2011 sockets and the respective Extreme Edition processors should have better SLI and Crossfire performance than Haswells in 1150 sockets.
First, and most important is the limited number of PCIE lanes from the Hasewll: 16 that have to be split among the PCIE3 sockets. By default, the first socket can use all 16 lanes if none of the other slots are occupied, but that's not SLI nor Crossfire. For two slots filled, the 16 lanes are split 8/8 and can host 2-way SLI or crossfire. The bandwidth is cut in half, though. With three slots filled, the split is 8/4/4. That's not good enough for SLI, but Crossfire can struggle through with much reduced bandwidth.
In contrast, processors for 2011 sockets have enough PCIE3 lanes for two SLI or Crossfire cards with 16 lanes each and a worst case split of 16/8/8/8 for 4-way SLI or Crossfire. They should work better in bandwidth terms let alone not having a chance with only 3 sockets on default 1150 motherboards.
The lane switch (plex) found on such top-end gaming cards as the Maximus VI Extreme tries to expand the available lanes to drive 4 slots, but has to time-share the lanes to do that. In theory, there should be better performance with more native lanes of the 2100 socket than the plex trying to serve 3 or 4 slots with one slots worth of lanes.
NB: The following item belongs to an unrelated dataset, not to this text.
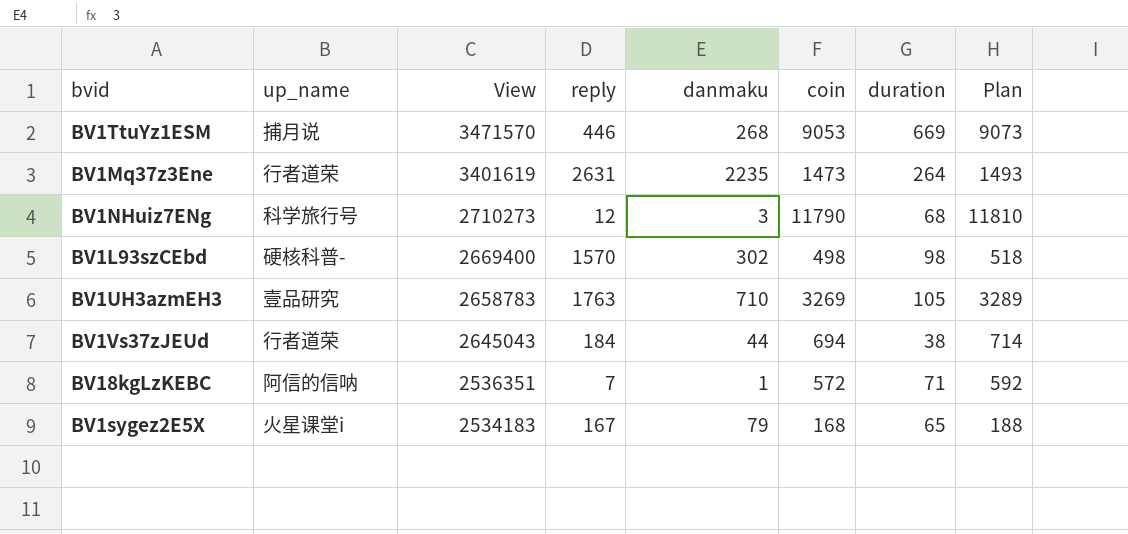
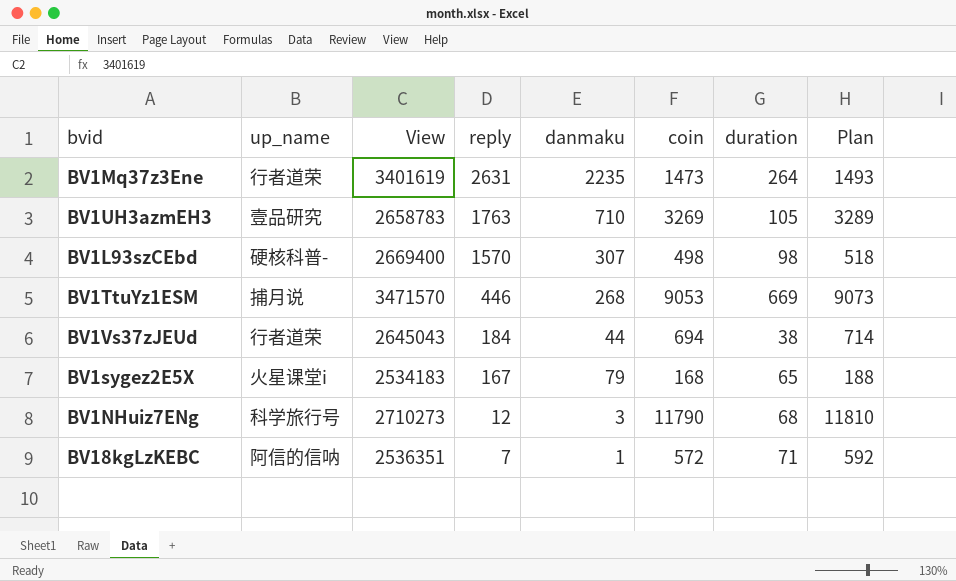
row order: View descending -> reply descending
BV1L93szCEbd | danmaku: 302 -> 307

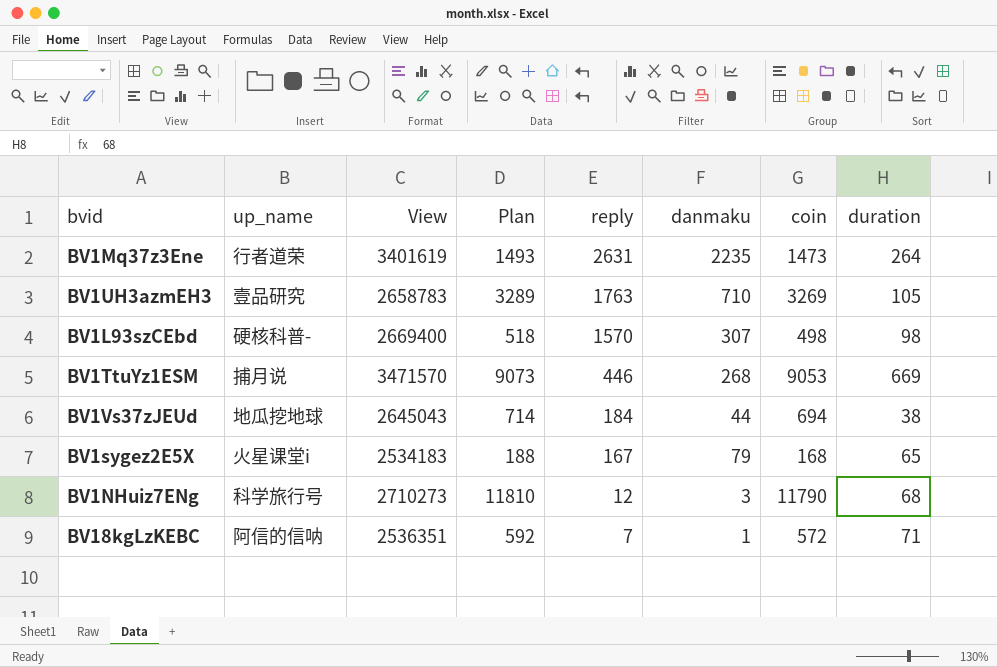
column Plan | position: 8 -> 4
BV1Vs37zJEUd | up_name: 行者道荣 -> 地瓜挖地球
I'm not surprised at the small difference between the choices with 2-way SLI.
I am surprised the plex choip does as well as it does - better at 4-way SLI than the 2011 chip. For the plex chip to be better than 2011 socket processor shows that the split of native lanes to 16/8/8/8 has lower bandwidth than the switched lanes with all 4 cards getting 16. Maybe that's why the plex chip needs such a healthy heatsink -- it's doing a lot of work.